• WHAT YOU HAVE TO DO: Copy only what lies from the line containing "html: none ->" through the line containing "font-weight: 400 ->" in the entries below, keeping both end lines exact and dropping every picture.

• EXERCISE MATERIALS:
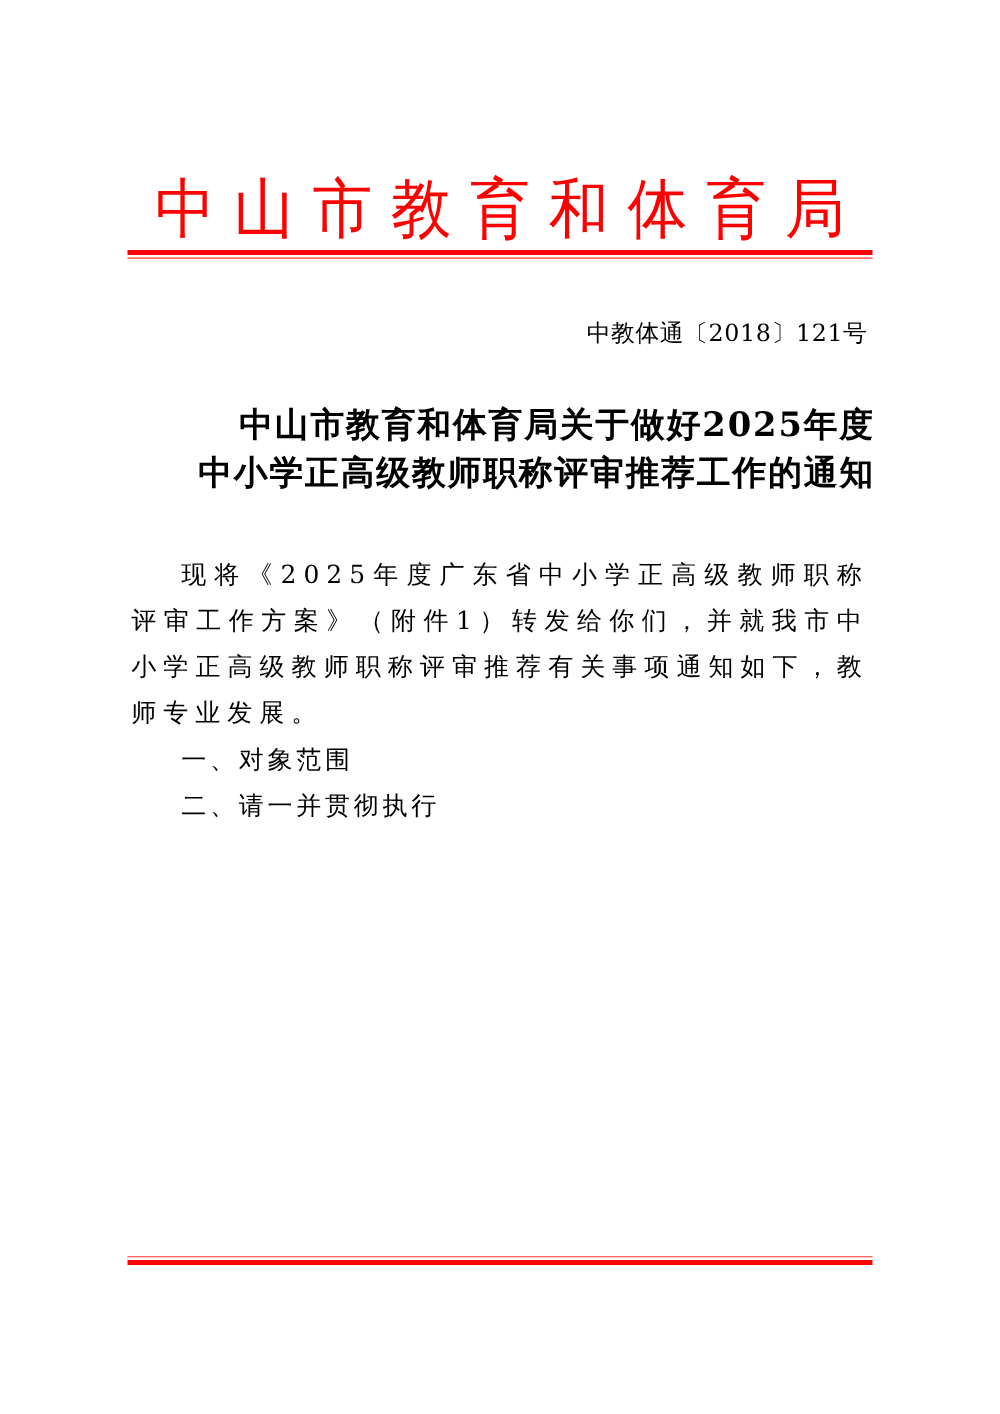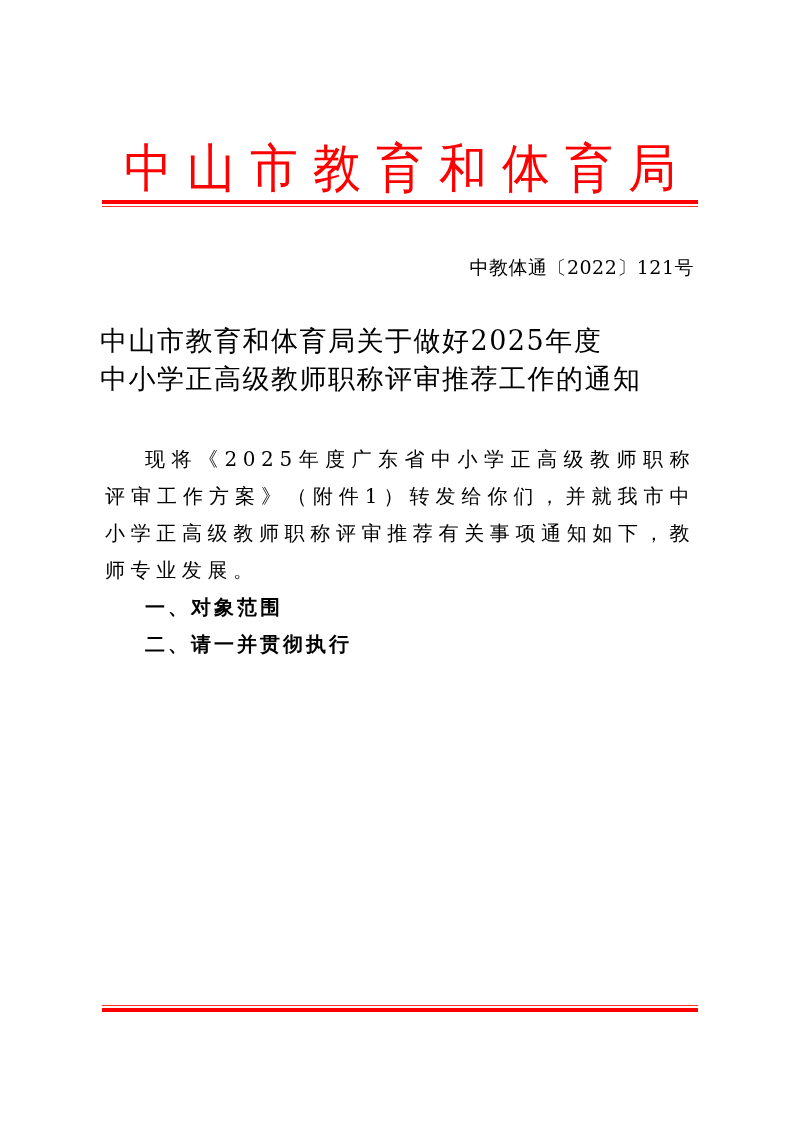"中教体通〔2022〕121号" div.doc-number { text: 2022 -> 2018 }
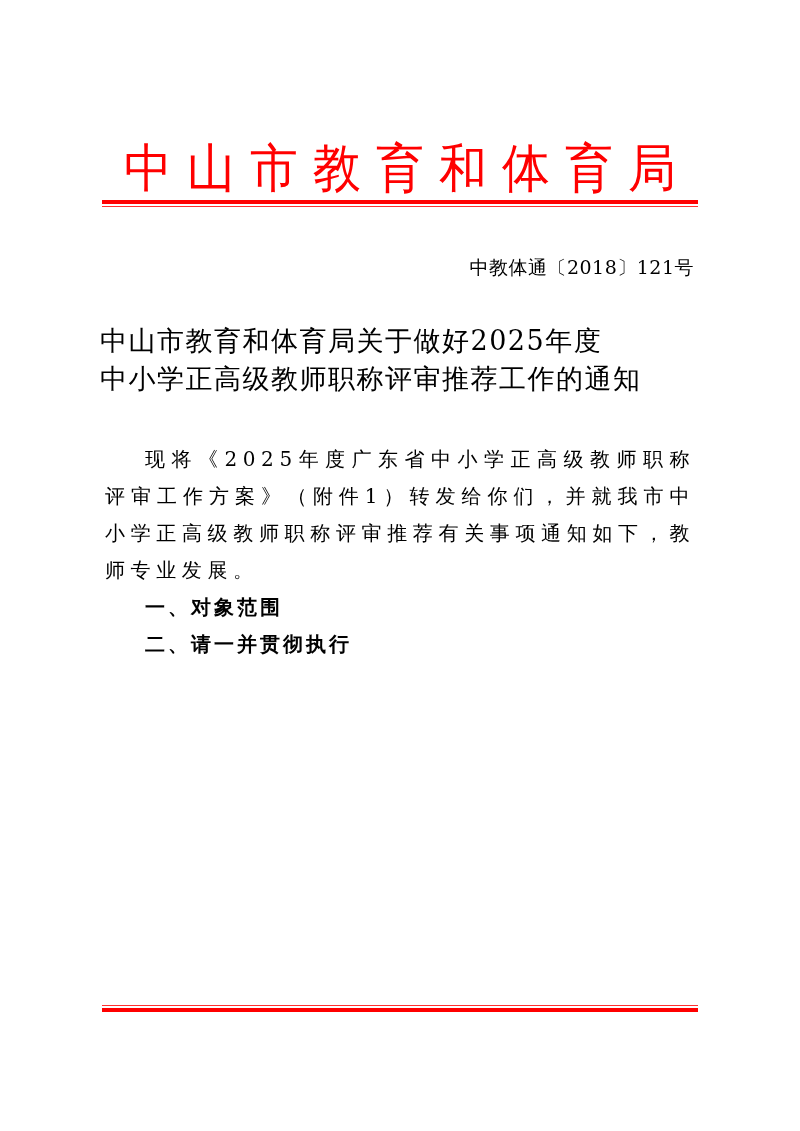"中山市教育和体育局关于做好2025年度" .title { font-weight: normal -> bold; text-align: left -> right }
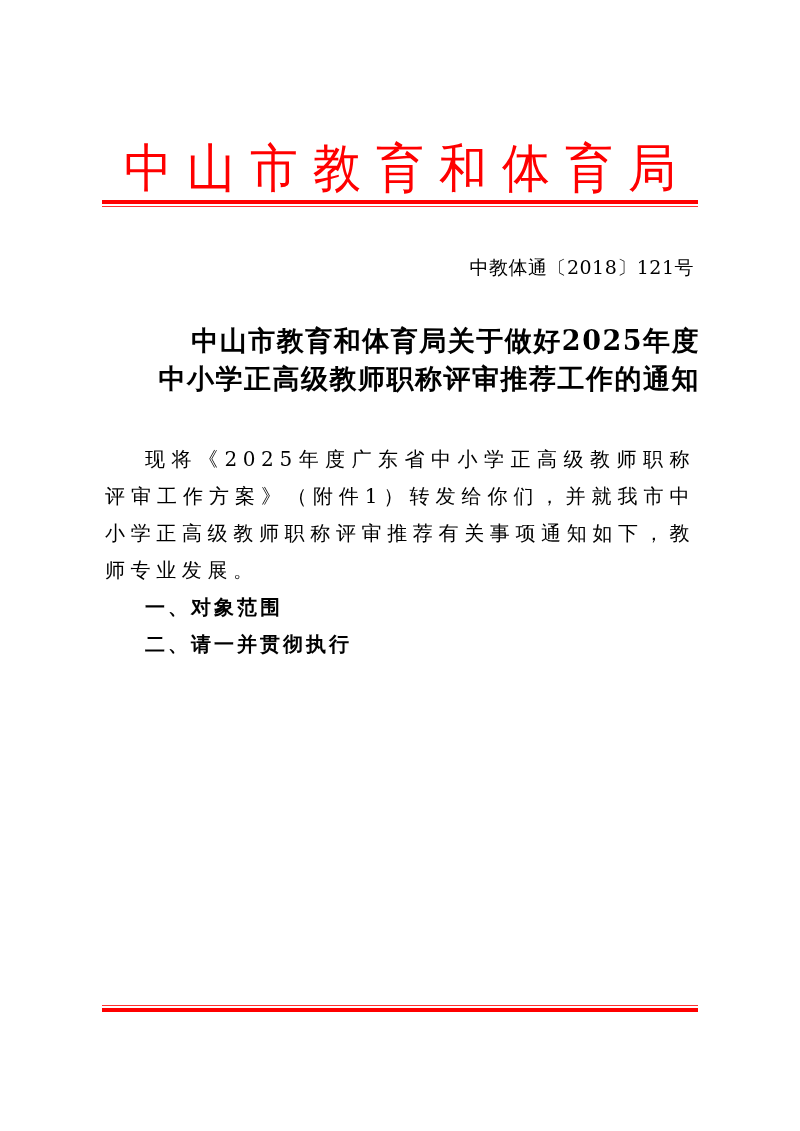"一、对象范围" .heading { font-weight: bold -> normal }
==
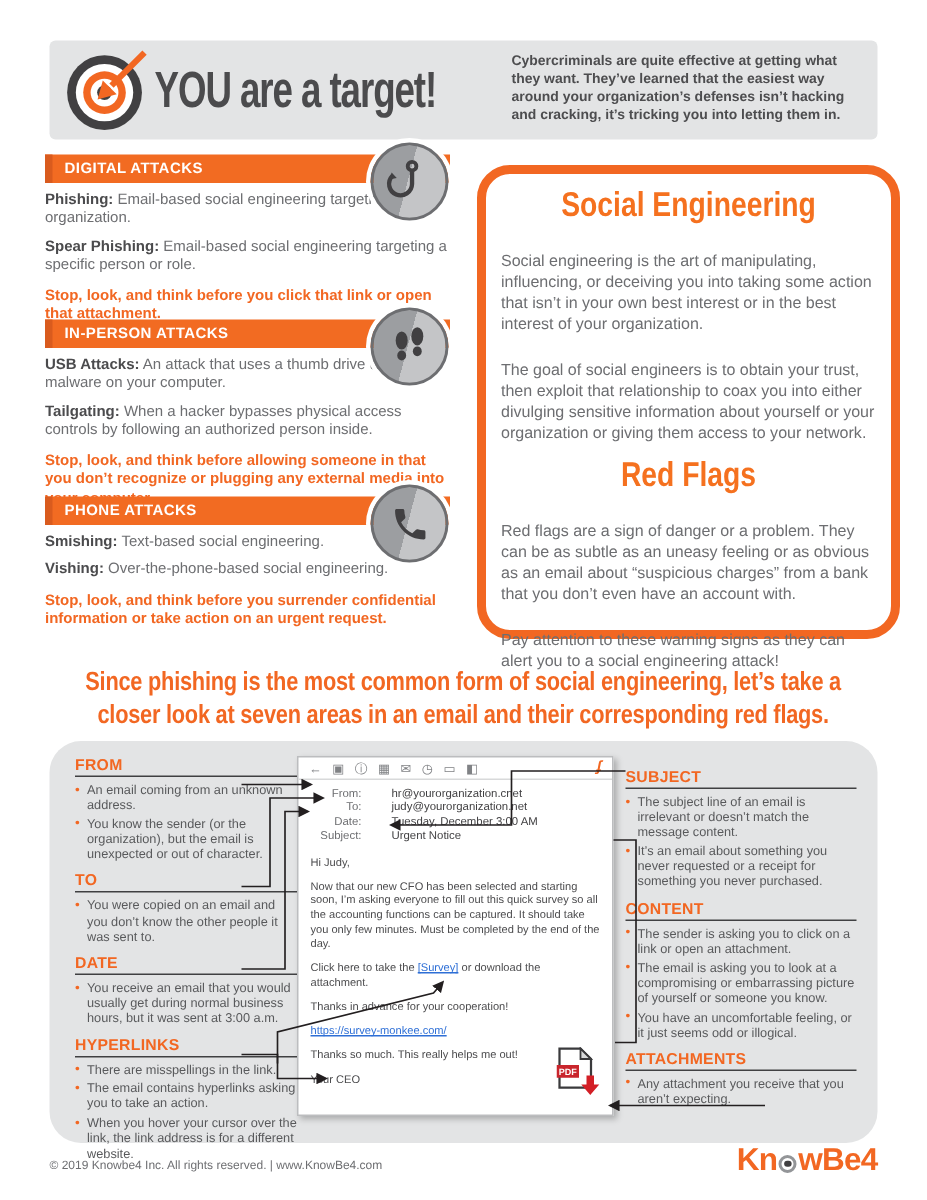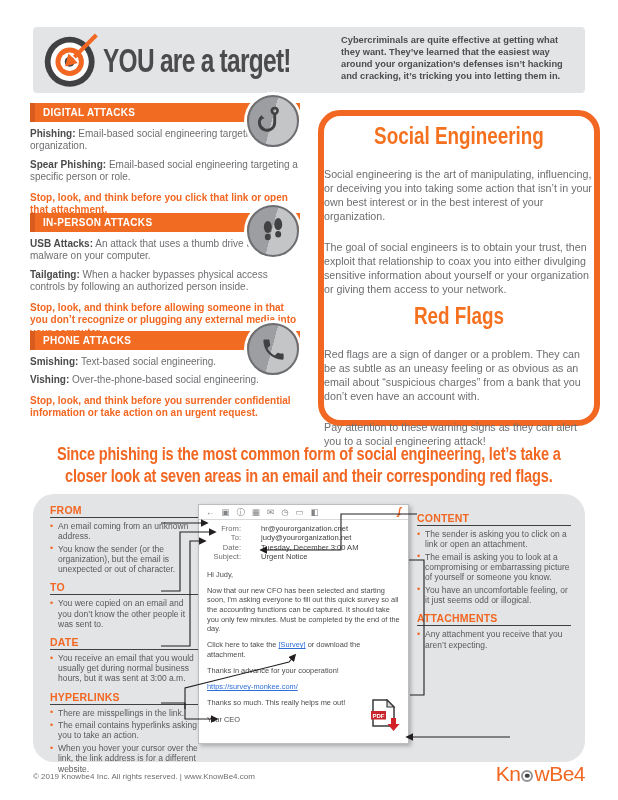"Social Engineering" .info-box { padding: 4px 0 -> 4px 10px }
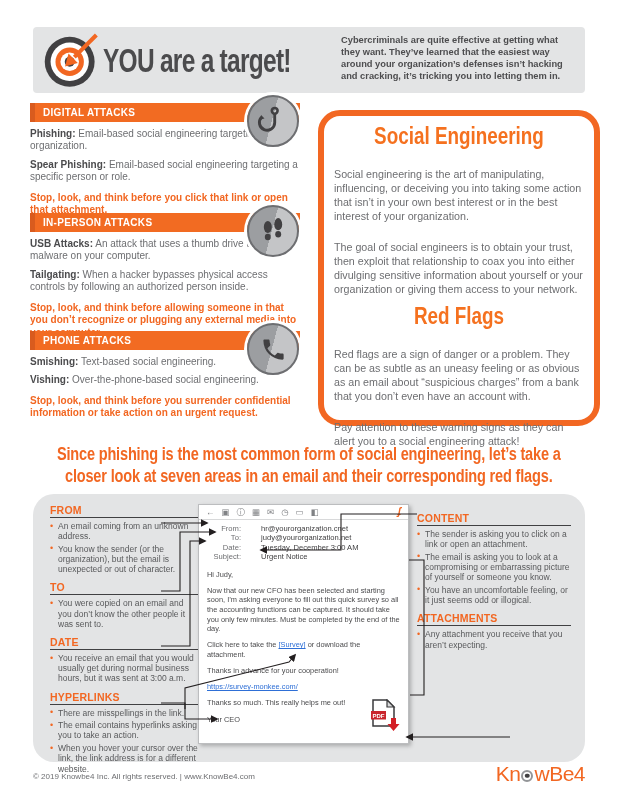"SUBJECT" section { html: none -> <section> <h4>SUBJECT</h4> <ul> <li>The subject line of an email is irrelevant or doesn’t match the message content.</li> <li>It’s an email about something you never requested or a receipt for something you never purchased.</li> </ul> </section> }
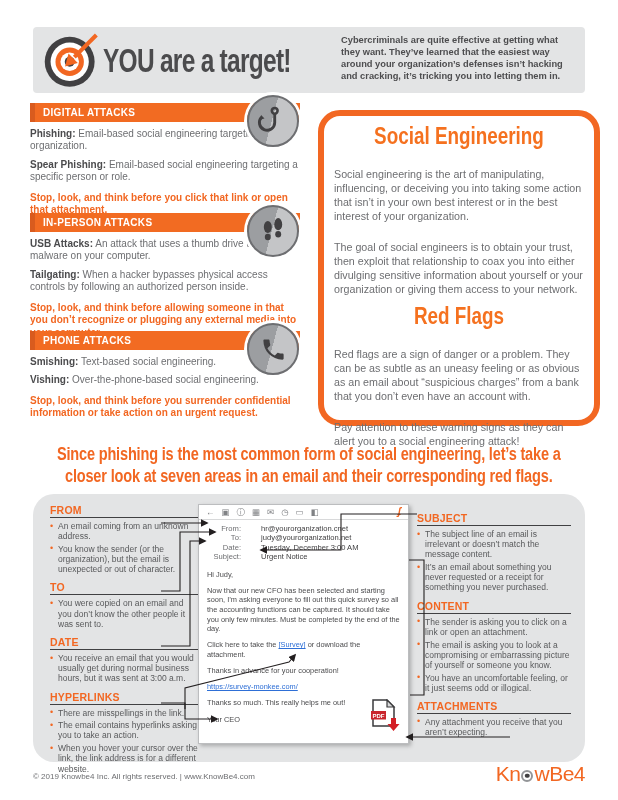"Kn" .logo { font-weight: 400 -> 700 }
---
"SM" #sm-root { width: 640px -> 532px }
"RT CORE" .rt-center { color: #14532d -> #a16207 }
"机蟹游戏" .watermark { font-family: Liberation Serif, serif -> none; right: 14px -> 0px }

• EXERCISE ANSWER:
"SUBJECT" section { html: none -> <section> <h4>SUBJECT</h4> <ul> <li>The subject line of an email is irrelevant or doesn’t match the message content.</li> <li>It’s an email about something you never requested or a receipt for something you never purchased.</li> </ul> </section> }
"Kn" .logo { font-weight: 400 -> 700 }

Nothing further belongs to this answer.